======== Entries provided

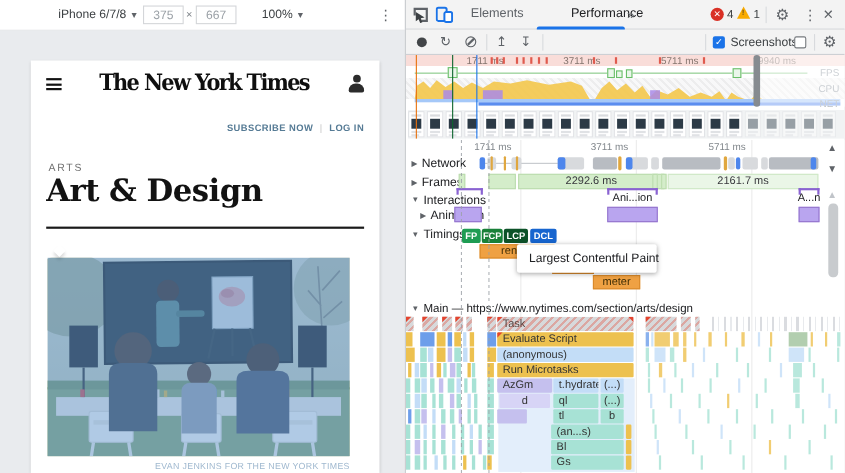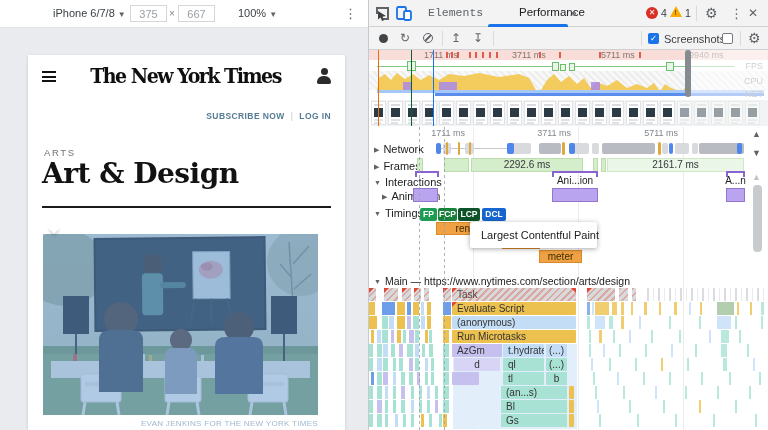--- a/index.html
+++ b/index.html
@@ -236,7 +236,7 @@
       <rect x="1" y="2" width="9" height="12" rx="1.5" fill="none" stroke="#1a73e8" stroke-width="1.8"></rect>
       <rect x="8" y="6" width="7" height="9" rx="1.5" fill="#fff" stroke="#1a73e8" stroke-width="1.8"></rect>
     </svg>
-    <span class="abs tab" style="left:59px;font-family:Liberation Mono, monospace;">Elements</span>
+    <span class="abs tab" style="left:59px;">Elements</span>
     <span class="abs tab active" style="left:126px;">Performance</span>
     <div class="abs tab-underline"></div>
     <span class="abs tab" style="left:201px; font-size:12px;">»</span>

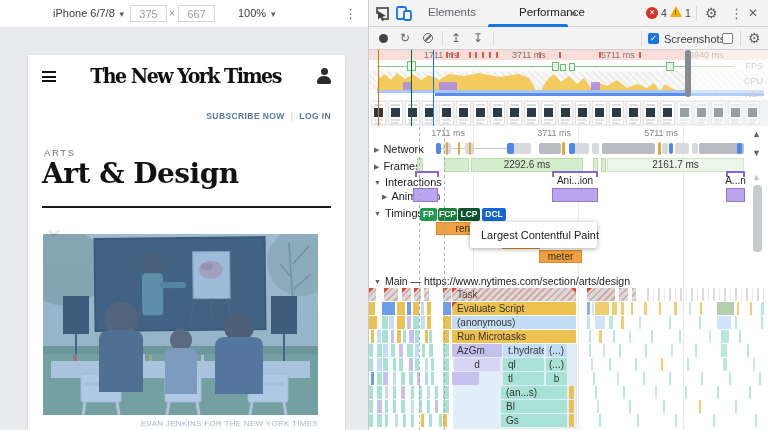--- a/index.html
+++ b/index.html
@@ -503,7 +503,7 @@
     <div id="frame-bars">
         <div class="frame-bar" style="left: 48px; width: 6px;"></div>
         <div class="frame-bar" style="left: 75px; width: 25px;"></div>
-        <div class="frame-bar" style="left: 102px; width: 112px; text-align: center;">2292.6 ms</div>
+        <div class="frame-bar" style="left: 102px; width: 133px; text-align: center;">2292.6 ms</div>
         <div class="frame-bar" style="left: 224px; width: 5px;"></div>
         <div class="frame-bar" style="left: 232px; width: 5px;"></div>
         <div class="frame-bar pale" style="left: 238px; width: 137px;">2161.7 ms</div>

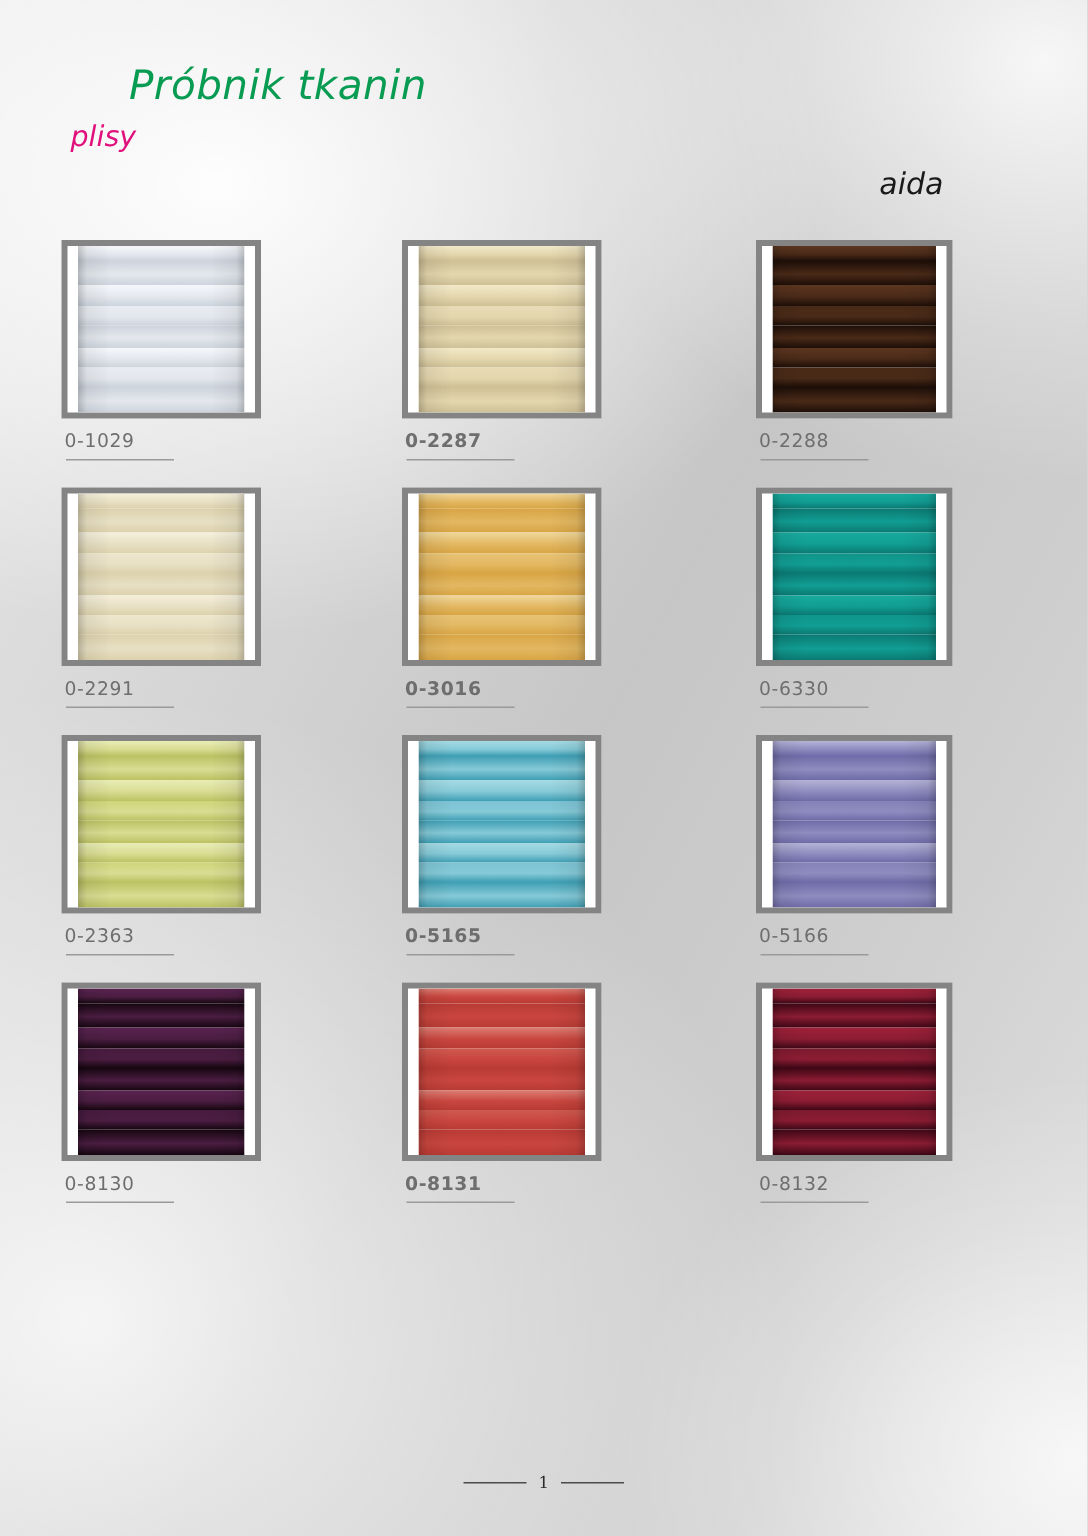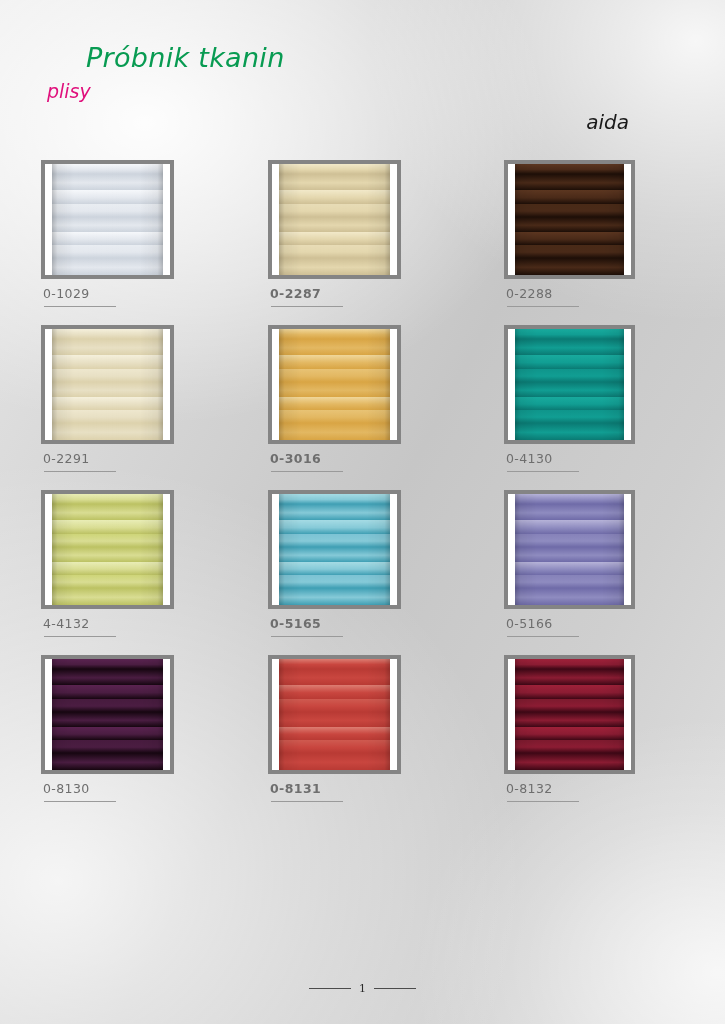--- a/index.html
+++ b/index.html
@@ -290,7 +290,7 @@
               </div>
             </div>
           </div>
-          <div class="label">0-4130</div>
+          <div class="label">0-6330</div>
           <div class="rule"></div>
         </div>
       </div>

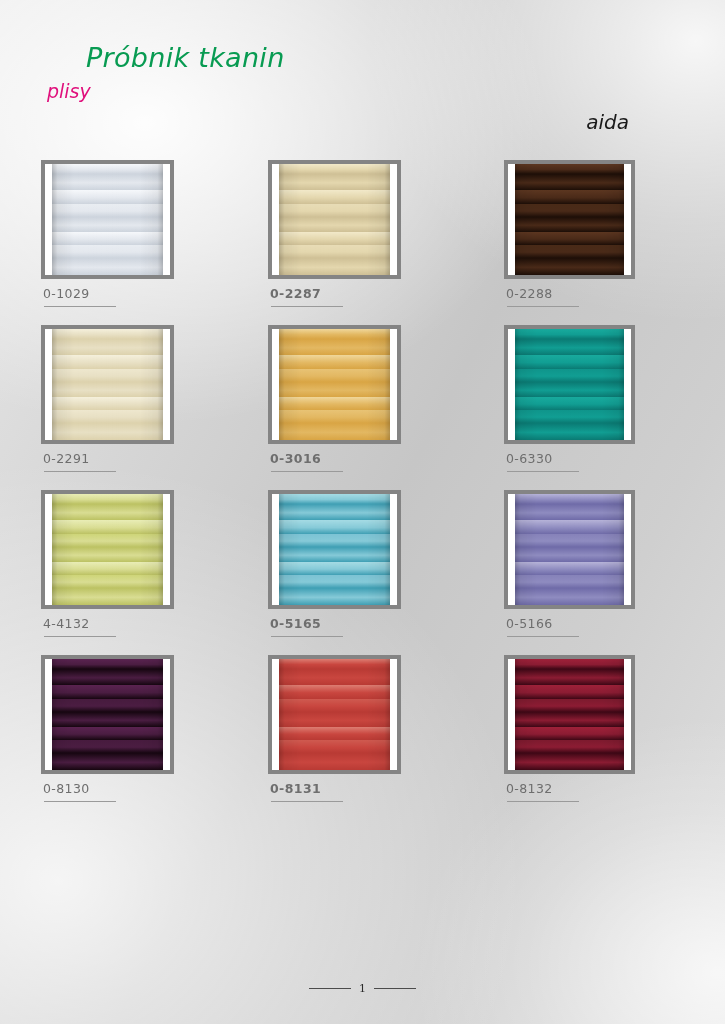--- a/index.html
+++ b/index.html
@@ -310,7 +310,7 @@
               </div>
             </div>
           </div>
-          <div class="label">4-4132</div>
+          <div class="label">0-2363</div>
           <div class="rule"></div>
         </div>
         <div class="cell c1">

================

Task prompt:
Show each line of the records above containing "Elements".

Response:
-    <span class="abs tab" style="left:59px;font-family:Liberation Mono, monospace;">Elements</span>
+    <span class="abs tab" style="left:59px;">Elements</span>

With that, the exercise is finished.